**Task directions:**
Among the records below, count the lines where "items" occurs, and report that total alone.

--- Entries shown Enclosed Below ---

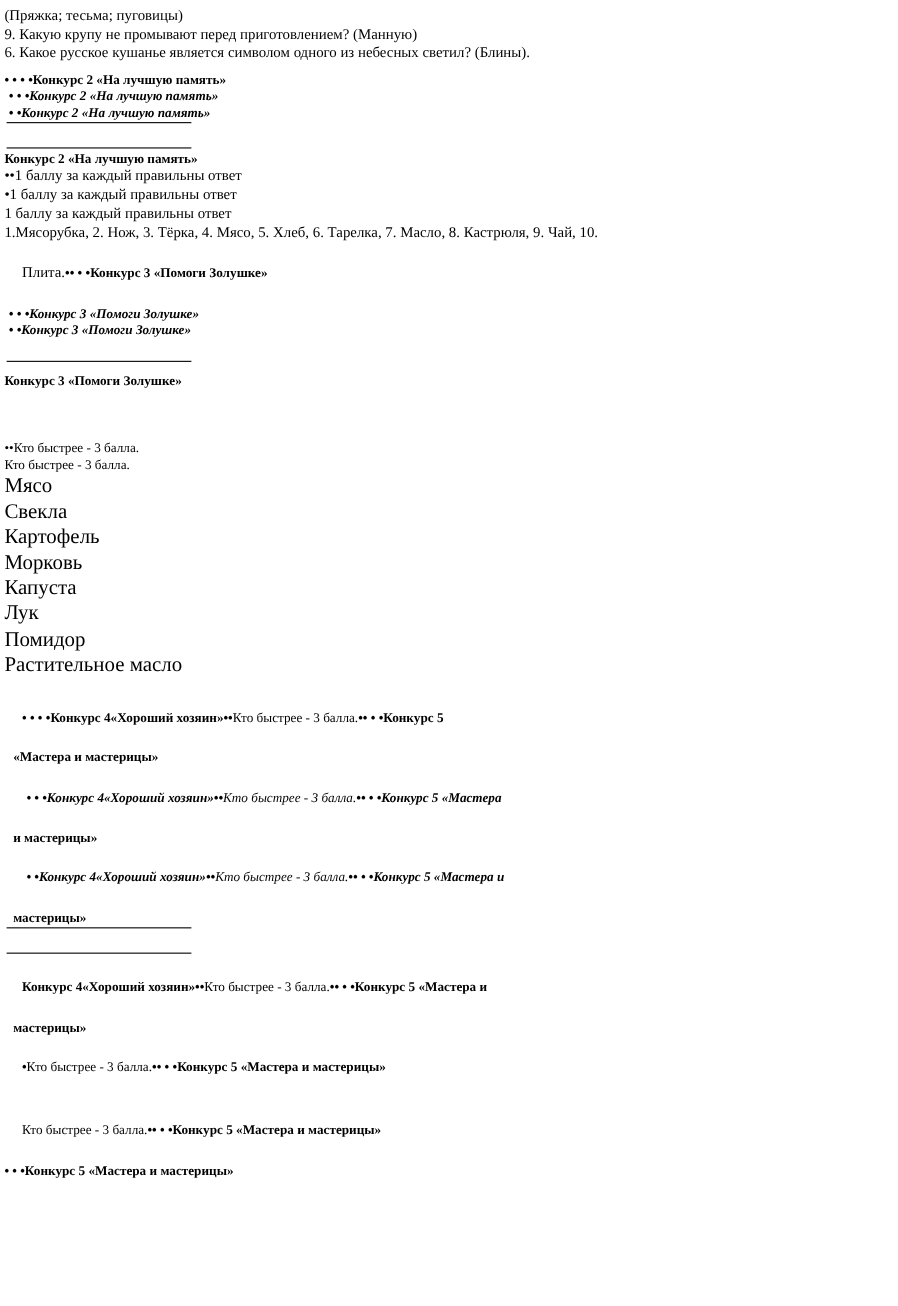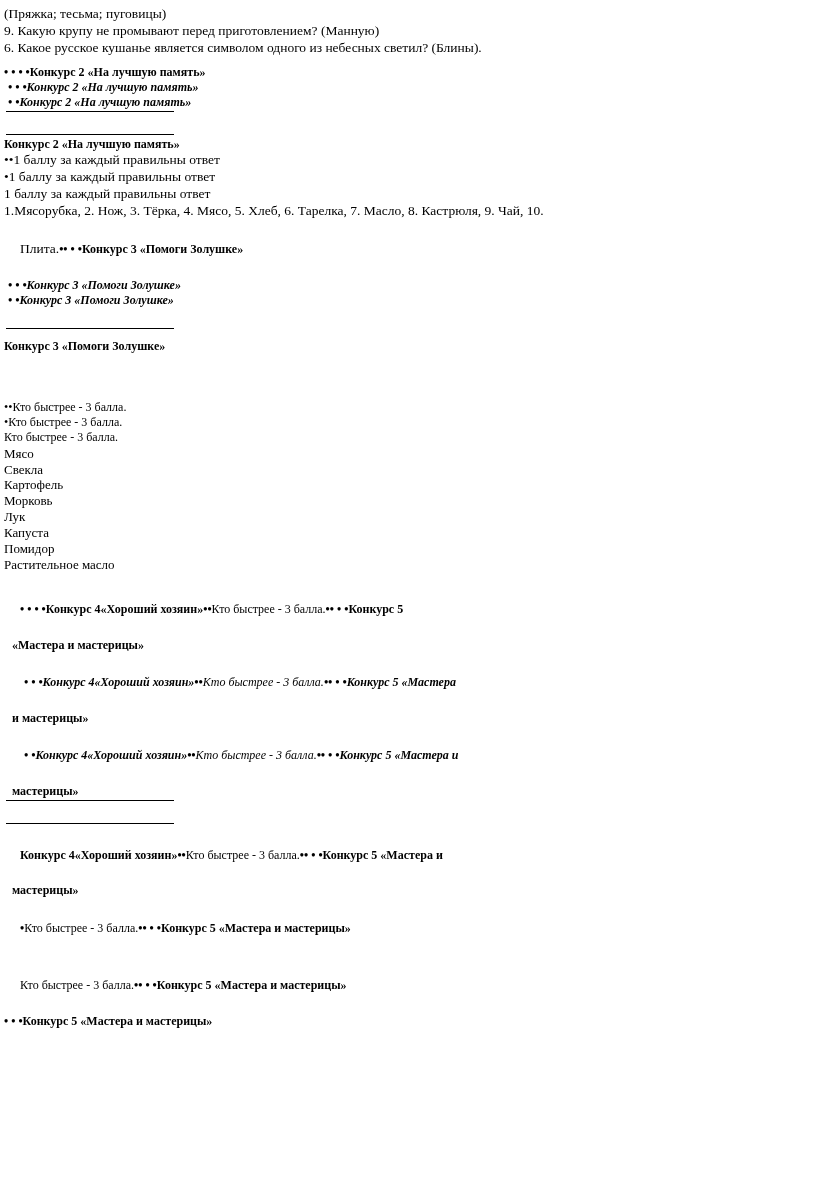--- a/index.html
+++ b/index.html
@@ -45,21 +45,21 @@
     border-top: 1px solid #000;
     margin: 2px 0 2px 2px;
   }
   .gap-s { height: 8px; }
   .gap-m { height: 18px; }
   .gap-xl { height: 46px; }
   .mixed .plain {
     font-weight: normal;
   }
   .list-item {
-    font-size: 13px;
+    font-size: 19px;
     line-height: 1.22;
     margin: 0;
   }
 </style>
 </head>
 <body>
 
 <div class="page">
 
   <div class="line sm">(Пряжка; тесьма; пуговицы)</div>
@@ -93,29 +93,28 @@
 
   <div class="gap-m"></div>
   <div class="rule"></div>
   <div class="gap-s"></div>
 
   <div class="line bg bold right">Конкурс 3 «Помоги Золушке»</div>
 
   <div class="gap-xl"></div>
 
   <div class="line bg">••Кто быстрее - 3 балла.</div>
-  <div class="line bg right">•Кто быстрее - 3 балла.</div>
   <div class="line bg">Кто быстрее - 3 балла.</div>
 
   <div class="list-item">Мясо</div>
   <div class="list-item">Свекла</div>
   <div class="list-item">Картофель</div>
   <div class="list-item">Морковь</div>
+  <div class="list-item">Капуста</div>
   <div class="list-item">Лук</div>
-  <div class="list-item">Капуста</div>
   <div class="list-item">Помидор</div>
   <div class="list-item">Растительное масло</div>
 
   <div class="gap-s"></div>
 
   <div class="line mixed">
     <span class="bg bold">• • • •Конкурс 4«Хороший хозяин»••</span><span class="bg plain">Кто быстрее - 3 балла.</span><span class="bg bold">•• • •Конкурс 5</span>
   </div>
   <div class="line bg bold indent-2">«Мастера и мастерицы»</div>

--- End of Enclosed Entries shown ---
--- Entries shown Enclosed Below ---

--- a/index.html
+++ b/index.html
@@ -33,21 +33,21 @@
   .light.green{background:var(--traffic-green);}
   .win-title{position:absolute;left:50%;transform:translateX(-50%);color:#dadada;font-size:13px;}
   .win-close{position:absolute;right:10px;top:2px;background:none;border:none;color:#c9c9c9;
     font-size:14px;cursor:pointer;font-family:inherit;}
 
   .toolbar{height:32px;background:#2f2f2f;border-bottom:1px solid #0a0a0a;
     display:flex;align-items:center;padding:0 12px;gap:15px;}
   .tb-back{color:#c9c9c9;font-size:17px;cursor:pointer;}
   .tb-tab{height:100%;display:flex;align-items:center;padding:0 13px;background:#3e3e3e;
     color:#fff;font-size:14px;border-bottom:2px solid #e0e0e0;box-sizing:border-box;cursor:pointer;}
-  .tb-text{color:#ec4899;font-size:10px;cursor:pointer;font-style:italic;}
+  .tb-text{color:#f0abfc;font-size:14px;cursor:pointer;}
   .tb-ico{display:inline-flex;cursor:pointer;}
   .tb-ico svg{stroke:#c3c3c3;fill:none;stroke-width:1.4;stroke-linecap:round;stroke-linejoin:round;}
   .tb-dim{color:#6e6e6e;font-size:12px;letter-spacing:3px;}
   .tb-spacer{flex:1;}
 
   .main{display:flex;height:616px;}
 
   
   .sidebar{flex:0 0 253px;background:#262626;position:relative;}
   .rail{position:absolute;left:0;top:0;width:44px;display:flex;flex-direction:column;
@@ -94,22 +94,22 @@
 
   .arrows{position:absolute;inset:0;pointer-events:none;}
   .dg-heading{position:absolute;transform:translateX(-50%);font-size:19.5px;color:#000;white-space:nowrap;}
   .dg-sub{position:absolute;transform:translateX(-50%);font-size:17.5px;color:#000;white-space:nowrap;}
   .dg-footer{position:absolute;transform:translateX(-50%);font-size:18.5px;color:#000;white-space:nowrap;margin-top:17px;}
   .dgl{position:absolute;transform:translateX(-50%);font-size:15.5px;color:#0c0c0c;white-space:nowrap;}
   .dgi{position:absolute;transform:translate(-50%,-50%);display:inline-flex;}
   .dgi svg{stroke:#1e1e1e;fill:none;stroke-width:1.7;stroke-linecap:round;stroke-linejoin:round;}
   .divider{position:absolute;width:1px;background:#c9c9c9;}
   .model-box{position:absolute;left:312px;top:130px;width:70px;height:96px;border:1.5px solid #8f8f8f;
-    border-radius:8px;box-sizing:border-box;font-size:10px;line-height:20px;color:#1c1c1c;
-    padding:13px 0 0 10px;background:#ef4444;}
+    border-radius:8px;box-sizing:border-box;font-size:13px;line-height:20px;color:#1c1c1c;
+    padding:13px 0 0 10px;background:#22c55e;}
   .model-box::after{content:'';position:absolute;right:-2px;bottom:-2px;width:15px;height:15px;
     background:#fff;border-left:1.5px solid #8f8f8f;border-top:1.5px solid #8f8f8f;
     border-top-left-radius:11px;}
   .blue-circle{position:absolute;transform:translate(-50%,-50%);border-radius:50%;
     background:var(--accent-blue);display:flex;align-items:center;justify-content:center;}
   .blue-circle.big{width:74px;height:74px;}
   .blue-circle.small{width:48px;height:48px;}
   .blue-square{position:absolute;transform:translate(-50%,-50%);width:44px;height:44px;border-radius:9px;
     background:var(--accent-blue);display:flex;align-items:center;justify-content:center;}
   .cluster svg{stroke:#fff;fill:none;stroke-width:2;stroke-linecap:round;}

--- End of Enclosed Entries shown ---

**Answer space:**
4